Menurut AA Nurdiman, penduduk adalah mereka yang menetap dan
berdomisili dalam suatu negara.
Menurut Sri Murtono, Hassan Suryono, Martiyono, penduduk adalah
setiap orang yang berdomisili atau bertempat tinggal di dalam wilayah
suatu negara dalam waktu yang cukup lama.
Menurut TIM MATRIX MEDIA LITERATA, penduduk adalah
sekumpulan orang yang hidup dalam suatu wilayah geografis.
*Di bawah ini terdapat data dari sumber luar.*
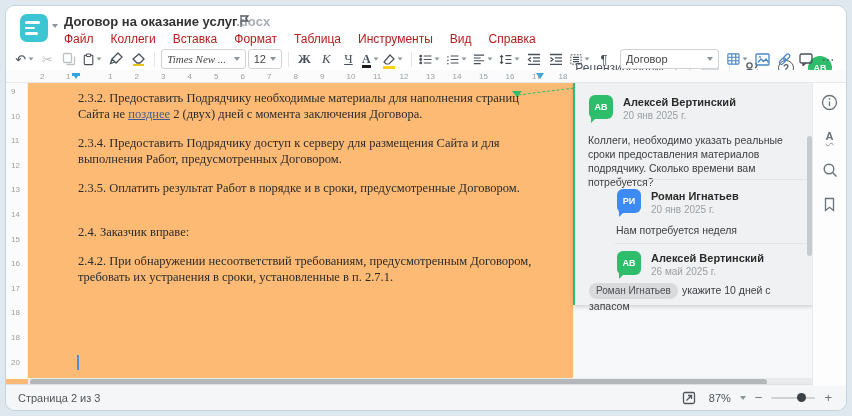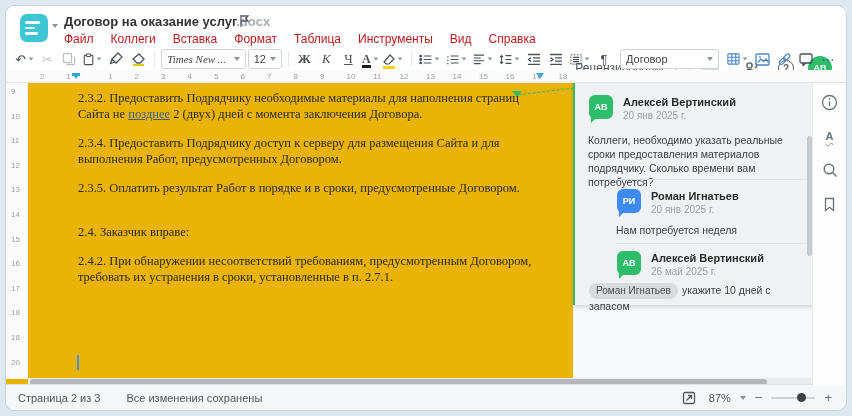--- a/index.html
+++ b/index.html
@@ -60,7 +60,7 @@
   .v-ruler .rnum { left:5px; }
 
   
-  .content { position:absolute; left:0; top:77px; width:100%; height:303px; background:#eab308; overflow:hidden; }
+  .content { position:absolute; left:0; top:77px; width:100%; height:303px; background:#fdba74; overflow:hidden; }
   .doc-text { position:absolute; left:72px; top:7px; width:463px; font-family:"Liberation Serif","DejaVu Serif",serif;
               font-size:12.5px; line-height:16px; color:#2b2b2b; }
   .doc-text p { margin-bottom:13px; }

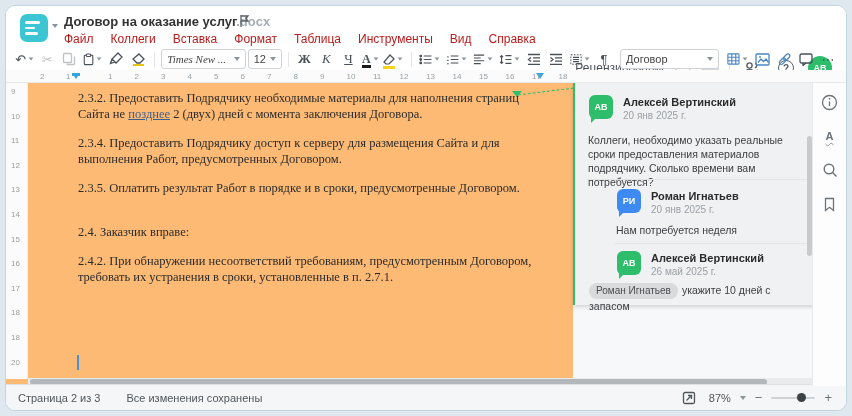--- a/index.html
+++ b/index.html
@@ -402,7 +402,6 @@
   <div class="status-bar">
     <div class="sb-left">
       <span>Страница 2 из 3</span>
-      <span>Все изменения сохранены</span>
     </div>
     <div class="sb-right">
       <span class="sb-btn">

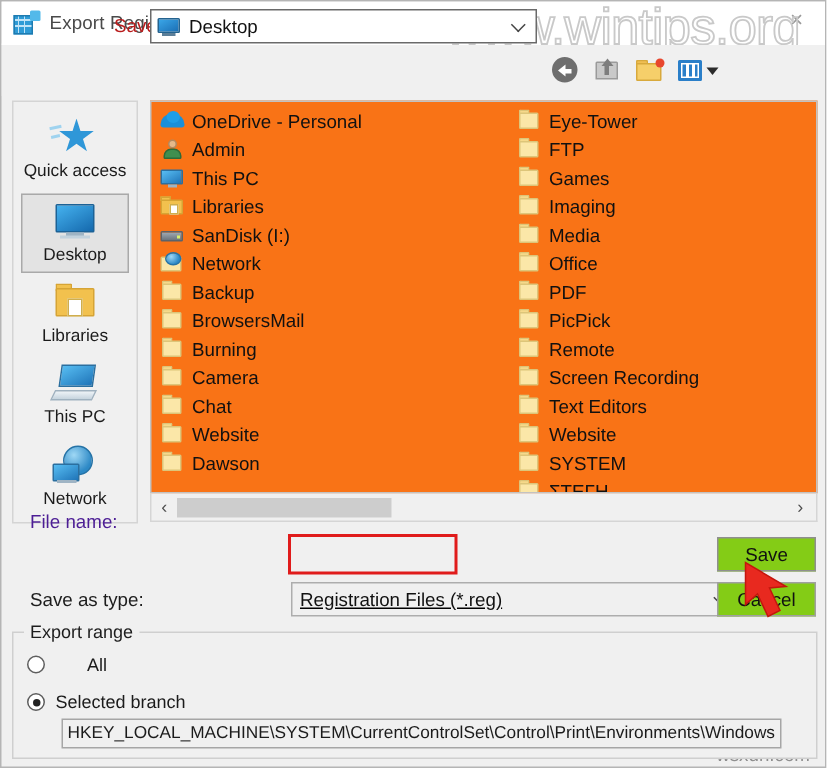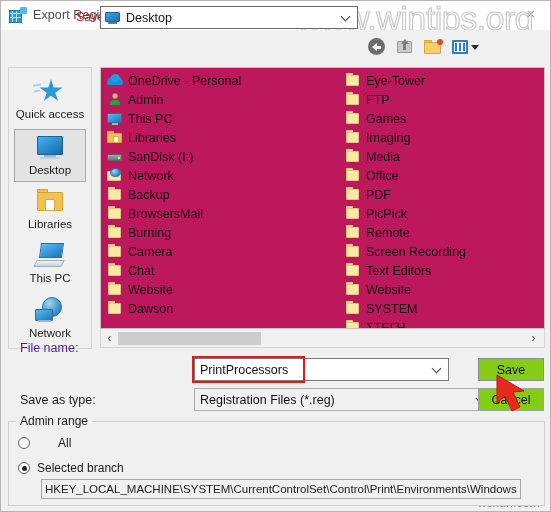--- a/index.html
+++ b/index.html
@@ -248,7 +248,7 @@
   
   #filelist {
     position: absolute; left: 99px; top: 66px; width: 445px; height: 262px;
-    background: #be185d;
+    background: #f97316;
     border: 1px solid #c2c2c2;
     overflow: hidden;
     padding: 3px 0 0 3px;

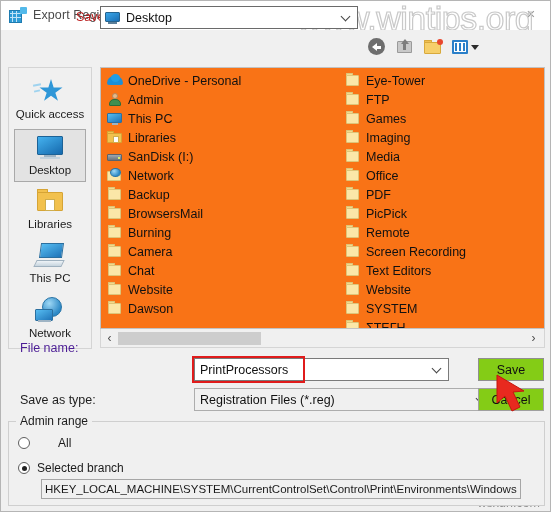--- a/index.html
+++ b/index.html
@@ -713,10 +713,6 @@
   </div>
 
   <span id="fname-label">File name:</span>
-  <div id="fname-combo">
-    <span id="fname-value">PrintProcessors</span>
-    <span class="chev"></span>
-  </div>
   <div id="fname-redbox"></div>
 
   <span id="stype-label">Save as type:</span>

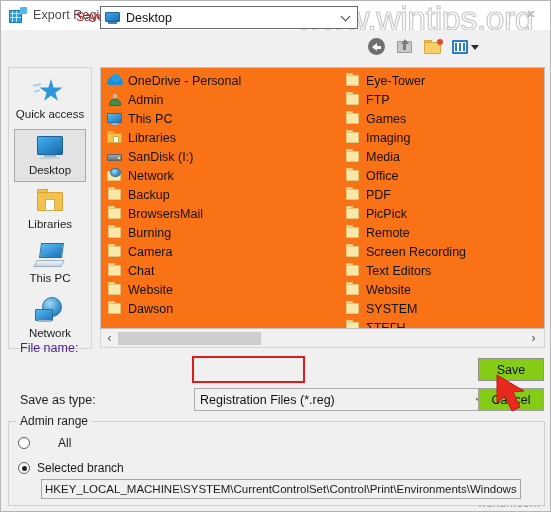--- a/index.html
+++ b/index.html
@@ -360,7 +360,7 @@
   #stype-combo {
     position: absolute; left: 193px; top: 387px; width: 299px; height: 23px;
     background: #f0f0f0; border: 1px solid #adadad;
-    display: flex; align-items: center; padding-left: 5px;
+    display: flex; align-items: center; padding-left: 5px; text-decoration: underline;
   }
   #stype-value { font-size: 12.5px; color: #111; }
 

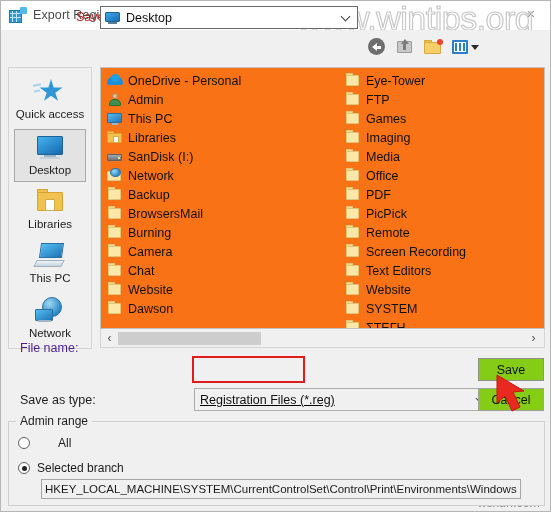--- a/index.html
+++ b/index.html
@@ -729,7 +729,7 @@
   </svg>
 
   <div id="export-group"></div>
-  <span id="export-legend">Admin range</span>
+  <span id="export-legend">Export range</span>
 
   <div class="radio-row" id="radio-all">
     <span class="radio"></span>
Menurut UUD 1945 Pasal 26 ayat (2), penduduk adalah warga negara
Indonesia dan orang asing yang bertempat tinggal di Indonesia. Sementara
yang bukan penduduk adalah orang-orang asing yang tinggal dalam negara
bersifat sementara sesuai dengan visa.
5. KONSEP RAKYAT
Dalam arti politis, rakyat adalah semua orang yang berada dan berdiam
dalam suatu Negara atau menjadi penghuni Negara yang tunduk pada kekuasaan
Negara itu. Rakyat merupakan unsur terpenting Negara karena rakyatlah yang
pertama kali berkehendak membentuk Negara. Rakyat pula yang mulai
merencanakan, merintis, mengendalikan, dan menyelenggarakan pemerintahan
Negara.
Di dalam suatu Negara, rakyat dapat dibedakan menjadi:
a. Penduduk dan bukan penduduk
b. Warga Negara dan bukan warga Negara (orang asing).
Pembedaan rakyat berdasarkan hubungannya dengan daerah negaranya di
dalam suatu Negara adalah sebagai berikut:
1. Penduduk, adalah mereka yang bertempat tinggal atau
berdomisili di dalam suatu wilayah Negara (menetap). Biasanya,
penduduk adalah mereka yang lahir secara turun-temurun dan
besar di dalam suatu Negara tertentu.
2. Bukan penduduk, adalah mereka yang berada di dalam suatu
wilayah Negara hanya untuk sementara waktu. Contohnya, para
turis mancanegara atau tamu-tamu instansi tertentu di dalam
suatu Negara.
Sedangkan pembedaan rakyat berdasarkan hubungannya dengan
pemerintah negaranya adalah sebagai berikut:
a) Warga Negara, adalah mereka yang berdasarkan hukum tertentu
merupakan anggota dari suatu Negara. Dengan kata lain, warga
Negara adalah mereka yang menurut undang-undang atau
perjanjian diakui sebagai warga Negara atau melalui proses
naturalisasi.
b) Bukan warga Negara (orang asing), adalah mereka yang masih
mengakui Negara lain sebagai negaranya, dan belum diakui
secara hukum. Yang bukan warga Negara adalah mereka yang
berada dalam suatu Negara tertentu sebagai duta besar, konsuler,
kontraktor, atau pedagang Negara asing.
Antara warga Negara dan bukan warga Negara dapat dibedakan
berdasarkan hak dan kewajibannya. Misalnya, warga Negara dapat memiliki tanah
atau mengikuti pemilu, sedangkan yang bukan warga Negara tidak demikian.